→ HOW TO COMPLETE THIS TASK
Go through the entries below and give the number of lines that have the string "Maple", and only that.
════════════════════
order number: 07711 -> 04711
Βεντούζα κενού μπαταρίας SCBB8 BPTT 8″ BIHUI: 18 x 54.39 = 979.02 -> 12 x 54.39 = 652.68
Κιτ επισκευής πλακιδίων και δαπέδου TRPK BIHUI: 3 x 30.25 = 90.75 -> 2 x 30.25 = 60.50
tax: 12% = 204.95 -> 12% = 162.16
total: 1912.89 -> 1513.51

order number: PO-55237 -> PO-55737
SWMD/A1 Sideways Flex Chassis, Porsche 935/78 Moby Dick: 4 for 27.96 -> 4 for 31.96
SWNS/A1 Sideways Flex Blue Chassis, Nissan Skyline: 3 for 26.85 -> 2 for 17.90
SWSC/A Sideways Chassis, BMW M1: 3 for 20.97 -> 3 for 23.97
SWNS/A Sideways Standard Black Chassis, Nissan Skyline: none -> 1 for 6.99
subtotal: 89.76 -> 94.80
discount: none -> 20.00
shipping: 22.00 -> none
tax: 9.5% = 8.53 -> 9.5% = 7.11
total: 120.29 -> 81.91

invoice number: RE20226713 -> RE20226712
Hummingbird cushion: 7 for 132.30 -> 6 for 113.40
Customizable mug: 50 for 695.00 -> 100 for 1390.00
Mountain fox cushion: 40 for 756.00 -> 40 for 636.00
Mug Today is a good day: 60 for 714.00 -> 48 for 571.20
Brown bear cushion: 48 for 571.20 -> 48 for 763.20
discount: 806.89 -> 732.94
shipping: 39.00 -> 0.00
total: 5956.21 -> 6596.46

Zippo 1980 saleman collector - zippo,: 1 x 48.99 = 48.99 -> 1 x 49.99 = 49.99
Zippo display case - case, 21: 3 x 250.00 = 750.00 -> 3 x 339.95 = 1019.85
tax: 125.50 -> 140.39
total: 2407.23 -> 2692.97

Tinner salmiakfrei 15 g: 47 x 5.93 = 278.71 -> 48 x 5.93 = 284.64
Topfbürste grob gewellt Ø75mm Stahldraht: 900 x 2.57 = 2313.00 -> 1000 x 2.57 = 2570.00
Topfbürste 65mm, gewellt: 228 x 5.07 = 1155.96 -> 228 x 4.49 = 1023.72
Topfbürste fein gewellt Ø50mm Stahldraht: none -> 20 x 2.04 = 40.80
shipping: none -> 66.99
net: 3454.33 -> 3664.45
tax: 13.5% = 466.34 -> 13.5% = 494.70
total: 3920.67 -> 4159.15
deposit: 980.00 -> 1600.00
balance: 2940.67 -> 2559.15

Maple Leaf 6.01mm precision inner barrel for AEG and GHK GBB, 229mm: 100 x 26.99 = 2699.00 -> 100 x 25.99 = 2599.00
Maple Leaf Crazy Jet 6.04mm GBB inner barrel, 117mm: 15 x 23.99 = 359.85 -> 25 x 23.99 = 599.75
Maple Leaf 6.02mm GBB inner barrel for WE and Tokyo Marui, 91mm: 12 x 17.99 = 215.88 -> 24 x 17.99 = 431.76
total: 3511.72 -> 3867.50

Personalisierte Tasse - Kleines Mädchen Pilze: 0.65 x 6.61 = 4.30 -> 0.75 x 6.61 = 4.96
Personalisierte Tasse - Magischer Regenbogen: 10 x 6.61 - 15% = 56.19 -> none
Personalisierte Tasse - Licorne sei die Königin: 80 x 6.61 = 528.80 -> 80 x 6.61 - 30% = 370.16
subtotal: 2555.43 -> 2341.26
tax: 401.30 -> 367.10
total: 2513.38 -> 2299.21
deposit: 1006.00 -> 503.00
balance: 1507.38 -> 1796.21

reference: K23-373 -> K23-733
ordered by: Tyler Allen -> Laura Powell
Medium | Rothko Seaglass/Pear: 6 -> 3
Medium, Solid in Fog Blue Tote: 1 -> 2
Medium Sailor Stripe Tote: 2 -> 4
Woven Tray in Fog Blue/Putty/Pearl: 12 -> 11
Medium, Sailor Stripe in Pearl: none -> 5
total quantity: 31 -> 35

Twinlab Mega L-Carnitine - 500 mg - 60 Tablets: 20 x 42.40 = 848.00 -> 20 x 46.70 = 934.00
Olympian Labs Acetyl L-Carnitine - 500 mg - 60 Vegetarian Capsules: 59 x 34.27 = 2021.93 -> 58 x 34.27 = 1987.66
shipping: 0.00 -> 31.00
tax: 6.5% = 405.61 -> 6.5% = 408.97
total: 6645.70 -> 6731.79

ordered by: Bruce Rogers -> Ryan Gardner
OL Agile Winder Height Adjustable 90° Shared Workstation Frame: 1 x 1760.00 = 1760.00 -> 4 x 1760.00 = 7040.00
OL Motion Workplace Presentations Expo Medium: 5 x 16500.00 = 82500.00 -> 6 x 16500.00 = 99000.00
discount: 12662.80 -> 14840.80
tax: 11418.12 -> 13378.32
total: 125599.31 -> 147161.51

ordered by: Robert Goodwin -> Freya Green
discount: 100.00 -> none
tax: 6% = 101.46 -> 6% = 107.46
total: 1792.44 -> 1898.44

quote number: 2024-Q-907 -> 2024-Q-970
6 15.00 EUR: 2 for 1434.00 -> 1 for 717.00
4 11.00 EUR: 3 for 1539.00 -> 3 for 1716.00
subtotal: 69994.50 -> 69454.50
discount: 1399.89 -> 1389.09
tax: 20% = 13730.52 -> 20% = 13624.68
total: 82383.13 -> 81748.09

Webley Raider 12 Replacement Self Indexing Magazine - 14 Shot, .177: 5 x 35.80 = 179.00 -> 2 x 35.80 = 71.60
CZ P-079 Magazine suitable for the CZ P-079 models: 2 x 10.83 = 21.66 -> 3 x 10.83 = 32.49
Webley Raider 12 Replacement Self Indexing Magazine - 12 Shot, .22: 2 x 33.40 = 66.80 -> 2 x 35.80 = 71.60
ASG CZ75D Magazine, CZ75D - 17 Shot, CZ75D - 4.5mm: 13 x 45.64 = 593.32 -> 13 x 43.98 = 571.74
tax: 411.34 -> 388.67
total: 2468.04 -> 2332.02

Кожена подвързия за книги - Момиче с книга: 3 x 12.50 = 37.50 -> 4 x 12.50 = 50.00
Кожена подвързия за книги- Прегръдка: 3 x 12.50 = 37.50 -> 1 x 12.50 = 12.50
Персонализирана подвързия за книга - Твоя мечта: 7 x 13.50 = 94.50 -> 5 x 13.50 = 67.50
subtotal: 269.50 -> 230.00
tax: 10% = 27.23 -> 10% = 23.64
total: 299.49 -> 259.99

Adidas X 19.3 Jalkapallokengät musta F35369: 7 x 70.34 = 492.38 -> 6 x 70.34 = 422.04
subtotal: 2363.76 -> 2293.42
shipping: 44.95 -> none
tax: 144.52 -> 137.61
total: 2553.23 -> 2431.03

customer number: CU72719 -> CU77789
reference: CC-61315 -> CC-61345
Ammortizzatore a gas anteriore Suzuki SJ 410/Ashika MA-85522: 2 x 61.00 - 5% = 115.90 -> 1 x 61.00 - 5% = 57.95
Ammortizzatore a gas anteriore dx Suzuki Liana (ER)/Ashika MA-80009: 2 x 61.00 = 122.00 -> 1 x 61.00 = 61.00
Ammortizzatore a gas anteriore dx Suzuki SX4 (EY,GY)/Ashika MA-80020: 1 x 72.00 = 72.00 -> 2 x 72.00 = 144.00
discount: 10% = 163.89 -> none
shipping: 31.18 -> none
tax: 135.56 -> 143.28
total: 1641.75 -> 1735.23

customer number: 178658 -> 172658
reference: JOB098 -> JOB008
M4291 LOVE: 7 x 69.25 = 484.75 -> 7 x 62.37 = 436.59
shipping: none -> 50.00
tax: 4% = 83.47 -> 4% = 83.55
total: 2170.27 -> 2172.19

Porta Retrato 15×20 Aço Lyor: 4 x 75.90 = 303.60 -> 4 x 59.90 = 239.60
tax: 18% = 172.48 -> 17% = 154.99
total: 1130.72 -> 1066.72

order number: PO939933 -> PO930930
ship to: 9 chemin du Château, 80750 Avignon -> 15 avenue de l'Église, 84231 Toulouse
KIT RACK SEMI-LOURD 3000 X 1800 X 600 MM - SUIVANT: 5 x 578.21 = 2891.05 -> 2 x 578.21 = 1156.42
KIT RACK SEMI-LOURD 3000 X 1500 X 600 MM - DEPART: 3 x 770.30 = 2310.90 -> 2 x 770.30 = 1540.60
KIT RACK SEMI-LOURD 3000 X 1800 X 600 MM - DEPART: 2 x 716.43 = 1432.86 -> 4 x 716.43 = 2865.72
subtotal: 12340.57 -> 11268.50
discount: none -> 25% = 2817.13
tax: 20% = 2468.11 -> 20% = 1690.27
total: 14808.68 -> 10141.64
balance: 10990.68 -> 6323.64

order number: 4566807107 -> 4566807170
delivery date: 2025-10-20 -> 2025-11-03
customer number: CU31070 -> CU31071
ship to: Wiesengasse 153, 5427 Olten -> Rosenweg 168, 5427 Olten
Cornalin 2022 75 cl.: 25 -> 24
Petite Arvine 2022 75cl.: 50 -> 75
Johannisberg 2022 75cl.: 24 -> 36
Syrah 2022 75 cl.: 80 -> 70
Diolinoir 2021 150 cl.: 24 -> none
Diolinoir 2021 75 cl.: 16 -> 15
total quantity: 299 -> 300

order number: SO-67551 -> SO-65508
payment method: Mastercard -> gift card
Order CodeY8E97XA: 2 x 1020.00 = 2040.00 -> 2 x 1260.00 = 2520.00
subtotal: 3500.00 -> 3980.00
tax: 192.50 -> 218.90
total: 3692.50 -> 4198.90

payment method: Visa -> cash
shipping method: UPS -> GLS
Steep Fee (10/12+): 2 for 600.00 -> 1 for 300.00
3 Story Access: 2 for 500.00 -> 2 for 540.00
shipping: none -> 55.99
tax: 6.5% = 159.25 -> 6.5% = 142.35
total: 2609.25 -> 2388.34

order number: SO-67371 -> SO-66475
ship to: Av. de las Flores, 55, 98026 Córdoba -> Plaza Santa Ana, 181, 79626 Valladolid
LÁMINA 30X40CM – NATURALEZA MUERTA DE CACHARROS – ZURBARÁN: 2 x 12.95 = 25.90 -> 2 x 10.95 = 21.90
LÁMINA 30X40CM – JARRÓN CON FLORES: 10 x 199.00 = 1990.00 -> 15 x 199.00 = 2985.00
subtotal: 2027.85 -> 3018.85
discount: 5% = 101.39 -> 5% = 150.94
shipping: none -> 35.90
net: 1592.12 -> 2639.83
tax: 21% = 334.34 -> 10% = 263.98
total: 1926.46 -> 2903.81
════════════════════
→ WRITTEN RESPONSE
3